Many young people have also learned another uncomfortable lesson. In a profoundly unequal society, power extends far beyond government offices. Ministers, senior officials, and politically connected figures possess enormous influence. Business leaders, sponsors, and institutions understand this reality. Young people know the stories. They know what happens when certain voices become too critical. They know how opportunities disappear, how funding dries up, and how doors quietly close. They know that sponsors can receive phone calls. They know that organizations and individuals can find themselves isolated because they refused to remain silent. Whether these actions are explicit or implied is almost beside the point. The perception exists, and it shapes behaviour. The result is a culture of caution where too many talented young people learn that silence is safer than honesty.

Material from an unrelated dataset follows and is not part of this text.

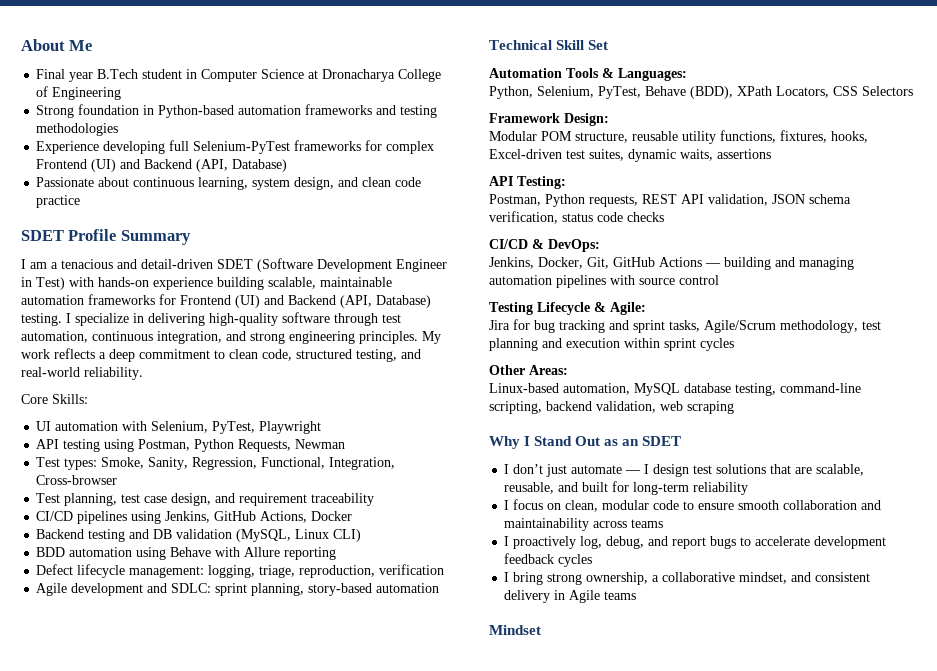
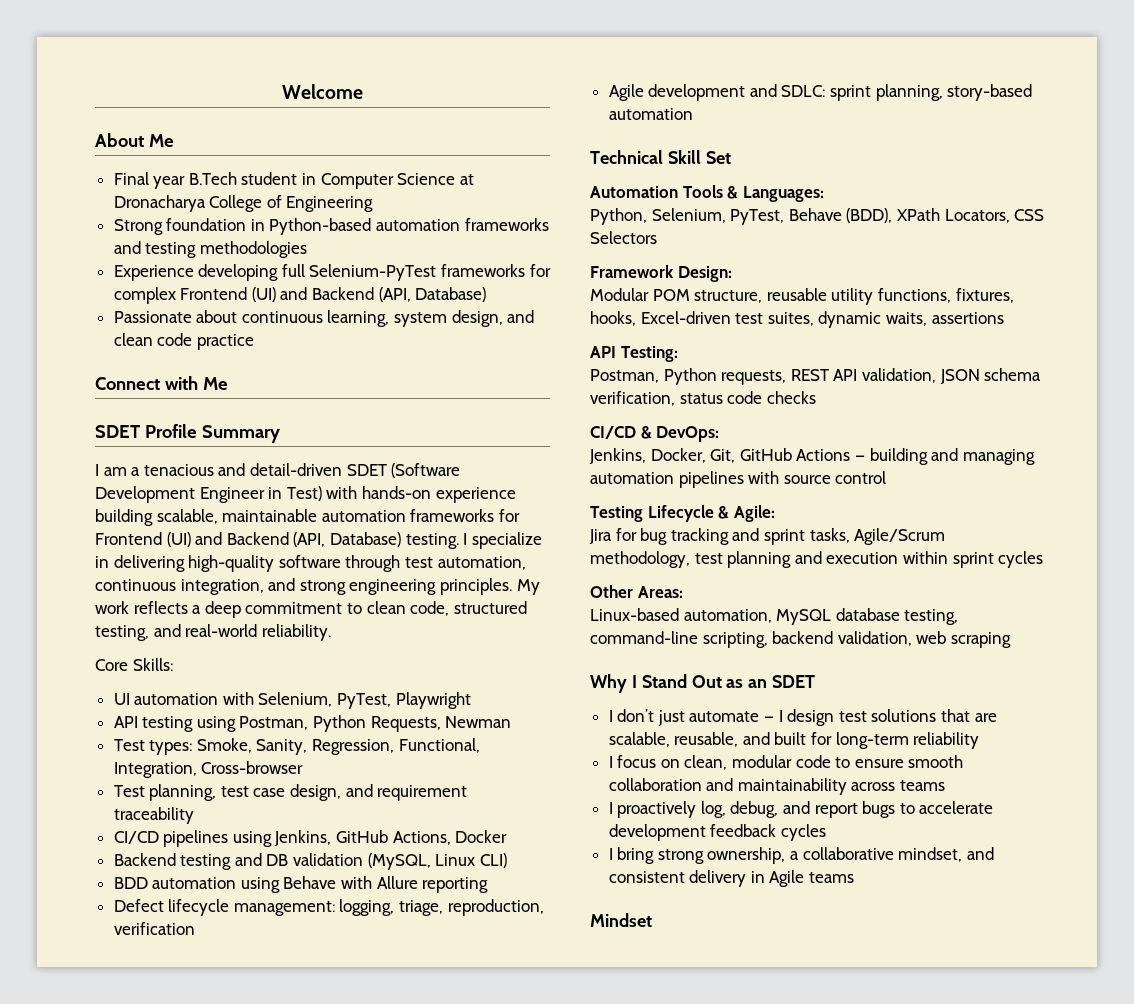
+ Welcome
+ Connect with Me

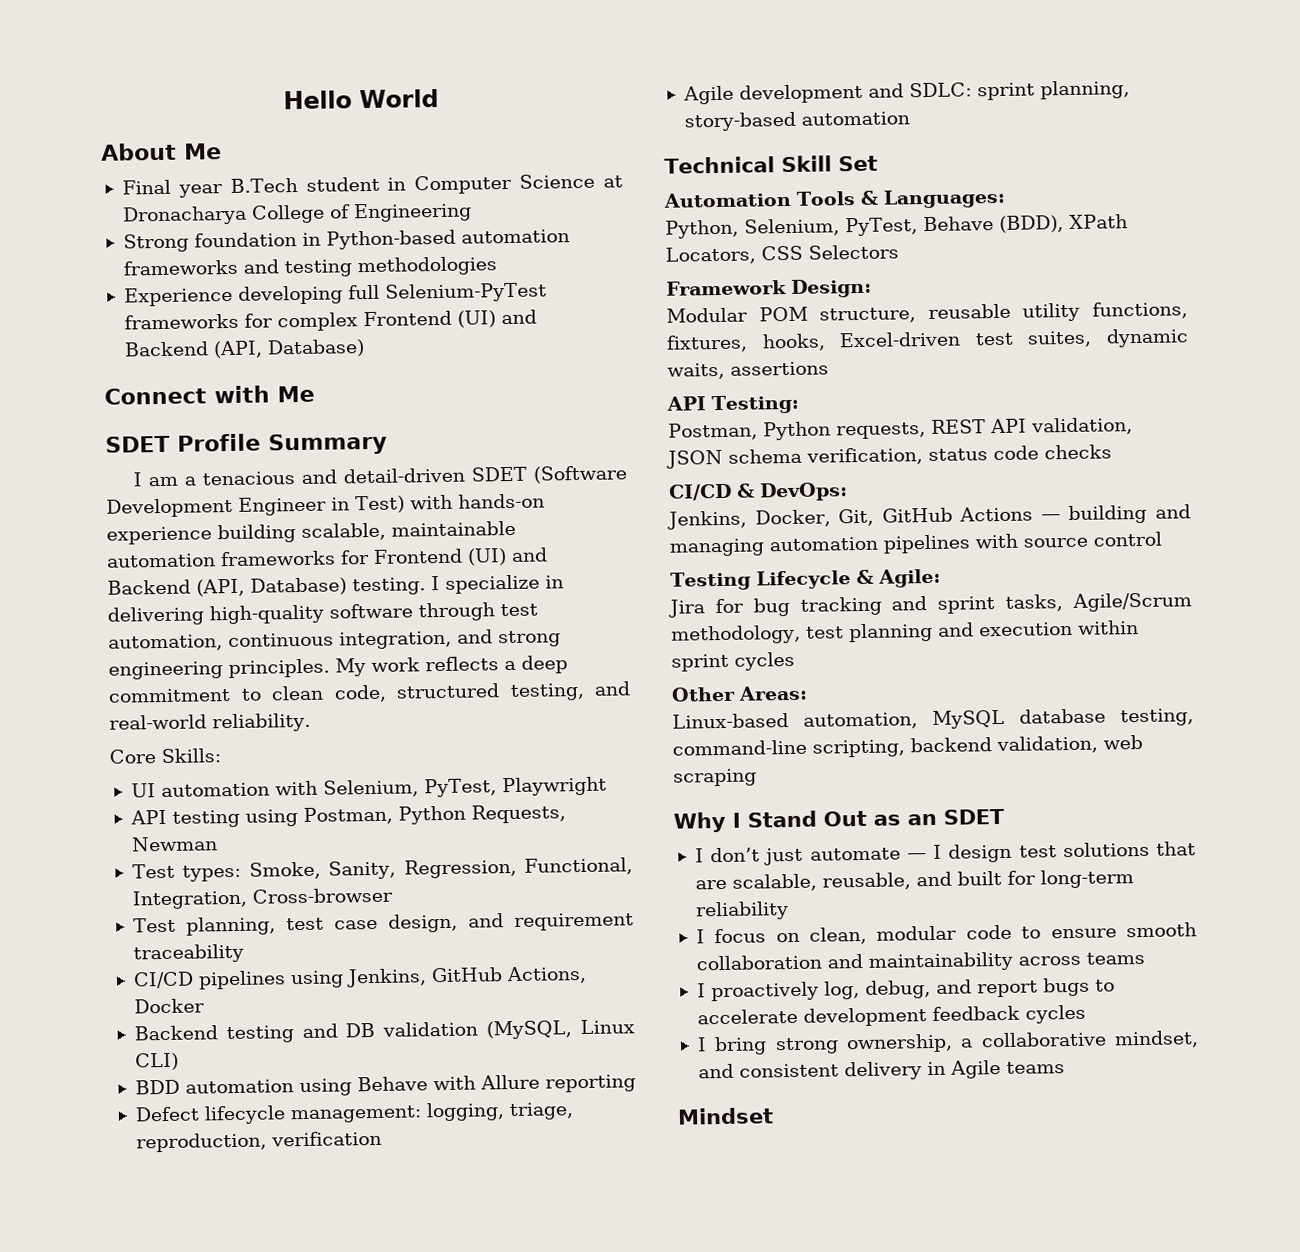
- Welcome
+ Hello World
- Passionate about continuous learning, system design, and clean code practice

At the same time, the spaces where young people can simply enjoy being young continue to shrink. Recreation facilities remain inadequate. Affordable entertainment options are limited. Cultural life often feels constrained and underdeveloped. The cost of living continues to rise while wages struggle to keep pace. For many young Guyanese, daily life is a constant negotiation between ambition and frustration. We are told to work harder, to be patient, and to trust that our time will come. But patience becomes difficult when young people can clearly see who is advancing and why. It becomes difficult when the rewards of economic growth appear concentrated among those who are already well connected.
The frustration that exists among many young Guyanese is not primarily political. It is economic, social, and generational. It is the frustration of watching a rapidly growing economy while feeling increasingly disconnected from its rewards. It is the frustration of seeing billions of dollars announced while struggling to find meaningful opportunities. It is the frustration of hearing endless speeches about empowerment while confronting barriers that remain firmly in place. That is why so many conferences feel hollow. The discussion inside the conference room often bears little resemblance to the reality outside it.
The problem facing young people is not a lack of dialogue. Guyana has no shortage of speeches, consultations, forums, and summits. What young people lack are pathways. Pathways into business ownership. Pathways into leadership. Pathways into meaningful employment. Pathways into public service. Pathways into innovation. Pathways into prosperity. If those pathways existed, young people would not care how many conferences were held. The uncomfortable truth is that a growing number of young Guyanese no longer want speeches about empowerment. They want empowerment itself. They no longer want conversations about opportunity. They want opportunity.
More than 200,000 young Guyanese will come of voting age by 2030. Many of them have spent their entire lives hearing promises. Many are no longer interested in slogans, branding exercises, carefully managed consultations, or staged displays of youth participation. They are measuring outcomes. They are comparing words with reality. They are asking who benefited, who was excluded, and why. That generation deserves better than another conference. It deserves a future. It deserves an economy that rewards effort, talent, and initiative rather than proximity to power. Most of all, it would be foolish to assume that this generation is not paying attention. The young people of Guyana are watching carefully, and they are beginning to understand that if they want a different future, they may have to demand one.